Keyword search on "points": report each line of the records that contains it.

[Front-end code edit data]
◆ ◆ ◆ ◆ ◆

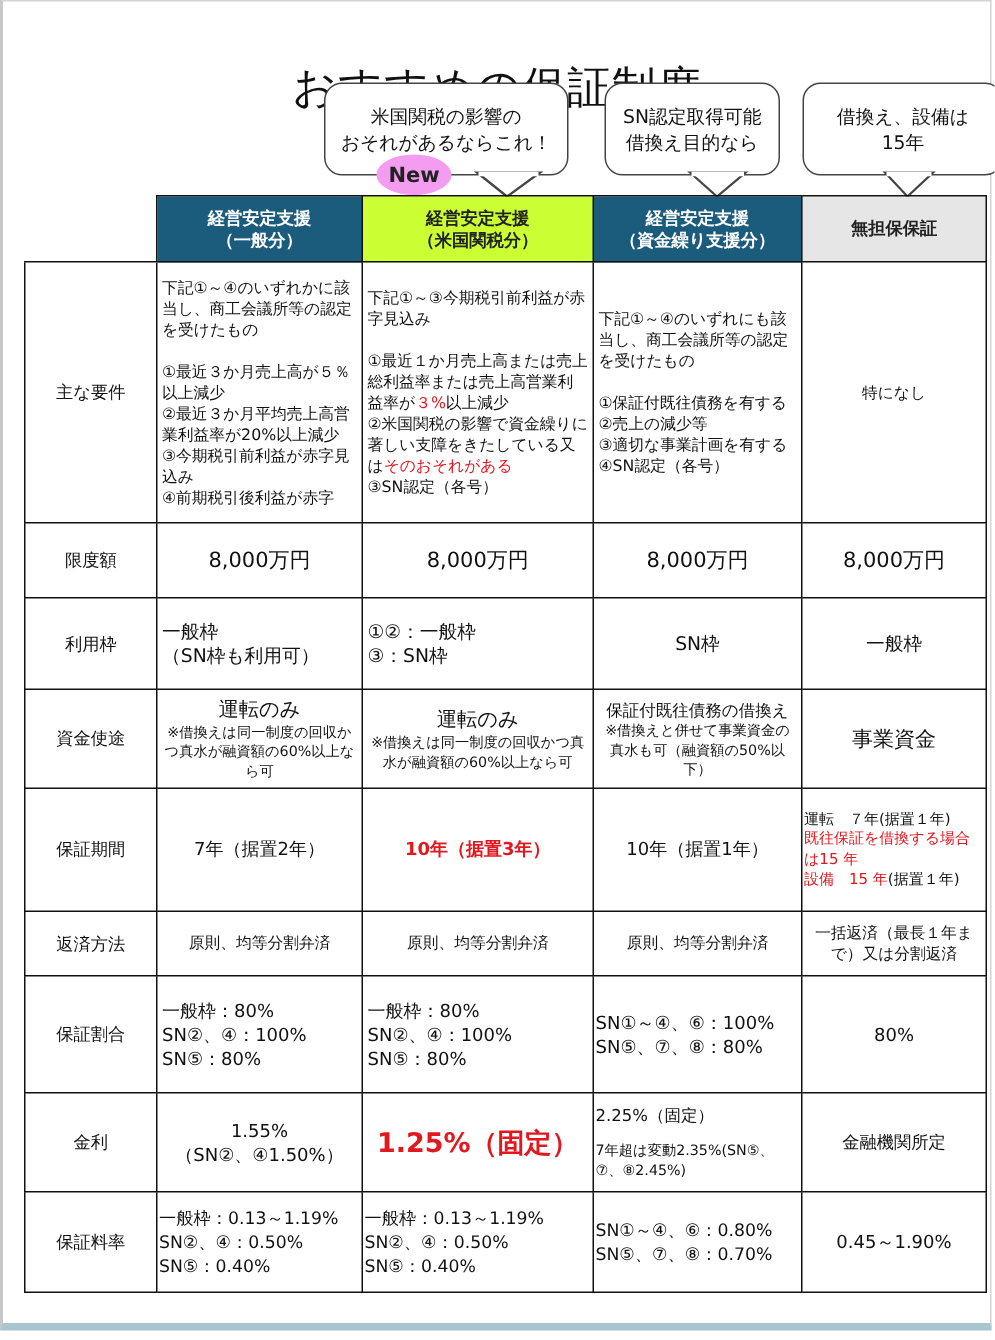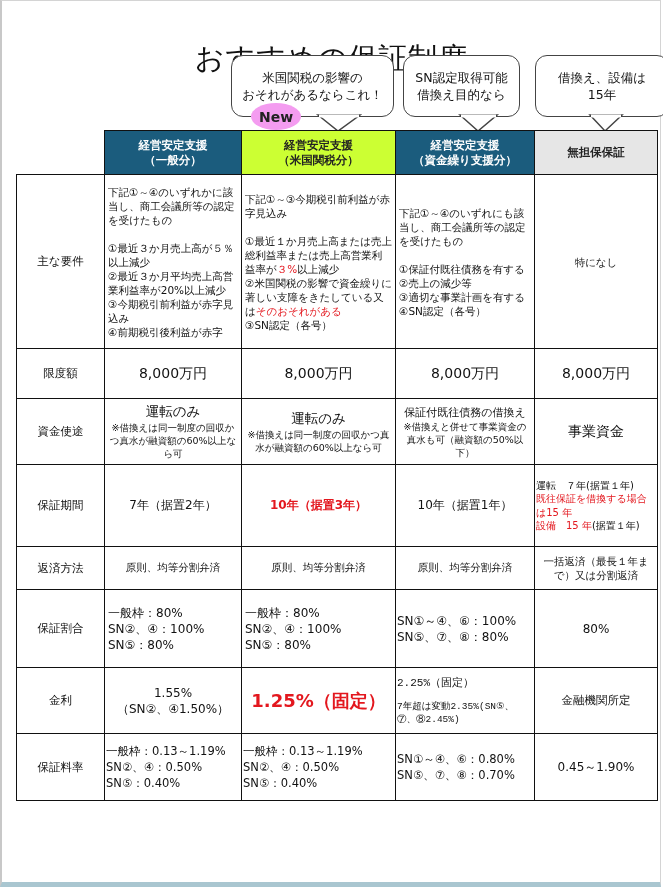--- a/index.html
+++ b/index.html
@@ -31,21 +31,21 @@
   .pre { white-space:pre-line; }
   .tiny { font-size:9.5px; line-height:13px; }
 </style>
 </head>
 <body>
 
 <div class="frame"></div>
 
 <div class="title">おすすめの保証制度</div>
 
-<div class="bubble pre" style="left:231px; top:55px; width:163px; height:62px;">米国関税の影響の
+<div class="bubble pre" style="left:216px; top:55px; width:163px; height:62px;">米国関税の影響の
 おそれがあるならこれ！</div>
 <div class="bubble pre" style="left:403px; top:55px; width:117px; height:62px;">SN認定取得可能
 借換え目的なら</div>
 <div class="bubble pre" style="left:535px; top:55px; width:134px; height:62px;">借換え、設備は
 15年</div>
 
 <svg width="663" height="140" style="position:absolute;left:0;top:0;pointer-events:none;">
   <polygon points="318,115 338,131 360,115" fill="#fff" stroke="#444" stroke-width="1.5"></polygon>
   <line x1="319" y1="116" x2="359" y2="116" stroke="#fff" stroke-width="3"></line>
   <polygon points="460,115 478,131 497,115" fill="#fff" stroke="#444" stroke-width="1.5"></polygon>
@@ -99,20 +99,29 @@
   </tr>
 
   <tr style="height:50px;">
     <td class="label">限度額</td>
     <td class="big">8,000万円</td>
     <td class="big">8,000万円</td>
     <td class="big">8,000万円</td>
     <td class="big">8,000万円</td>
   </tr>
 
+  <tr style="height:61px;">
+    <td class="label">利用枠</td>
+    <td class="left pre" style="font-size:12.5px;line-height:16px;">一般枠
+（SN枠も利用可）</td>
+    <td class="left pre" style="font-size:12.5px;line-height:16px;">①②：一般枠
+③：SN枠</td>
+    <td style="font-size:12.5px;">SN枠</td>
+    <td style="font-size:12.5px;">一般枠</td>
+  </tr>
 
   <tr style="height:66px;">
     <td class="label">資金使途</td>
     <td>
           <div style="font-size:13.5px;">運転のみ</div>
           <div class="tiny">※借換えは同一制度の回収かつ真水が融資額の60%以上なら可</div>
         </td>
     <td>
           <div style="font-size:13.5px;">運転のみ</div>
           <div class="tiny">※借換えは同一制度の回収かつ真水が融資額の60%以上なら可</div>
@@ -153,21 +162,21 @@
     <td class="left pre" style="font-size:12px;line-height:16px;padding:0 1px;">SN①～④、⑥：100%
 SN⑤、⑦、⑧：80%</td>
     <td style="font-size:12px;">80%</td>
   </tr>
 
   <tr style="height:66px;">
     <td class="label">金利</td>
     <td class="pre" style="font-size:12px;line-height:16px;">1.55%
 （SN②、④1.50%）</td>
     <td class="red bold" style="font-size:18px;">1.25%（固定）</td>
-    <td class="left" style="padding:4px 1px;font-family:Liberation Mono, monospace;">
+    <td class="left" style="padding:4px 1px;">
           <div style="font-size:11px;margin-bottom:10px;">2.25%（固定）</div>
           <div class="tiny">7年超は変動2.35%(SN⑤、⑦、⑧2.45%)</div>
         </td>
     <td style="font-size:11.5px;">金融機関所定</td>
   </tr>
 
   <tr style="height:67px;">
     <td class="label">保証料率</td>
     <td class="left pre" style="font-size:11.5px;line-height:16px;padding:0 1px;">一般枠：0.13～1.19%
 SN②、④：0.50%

◆ ◆ ◆ ◆ ◆

[RESPONSE TO THE EXERCISE]:
   <polygon points="318,115 338,131 360,115" fill="#fff" stroke="#444" stroke-width="1.5"></polygon>
   <polygon points="460,115 478,131 497,115" fill="#fff" stroke="#444" stroke-width="1.5"></polygon>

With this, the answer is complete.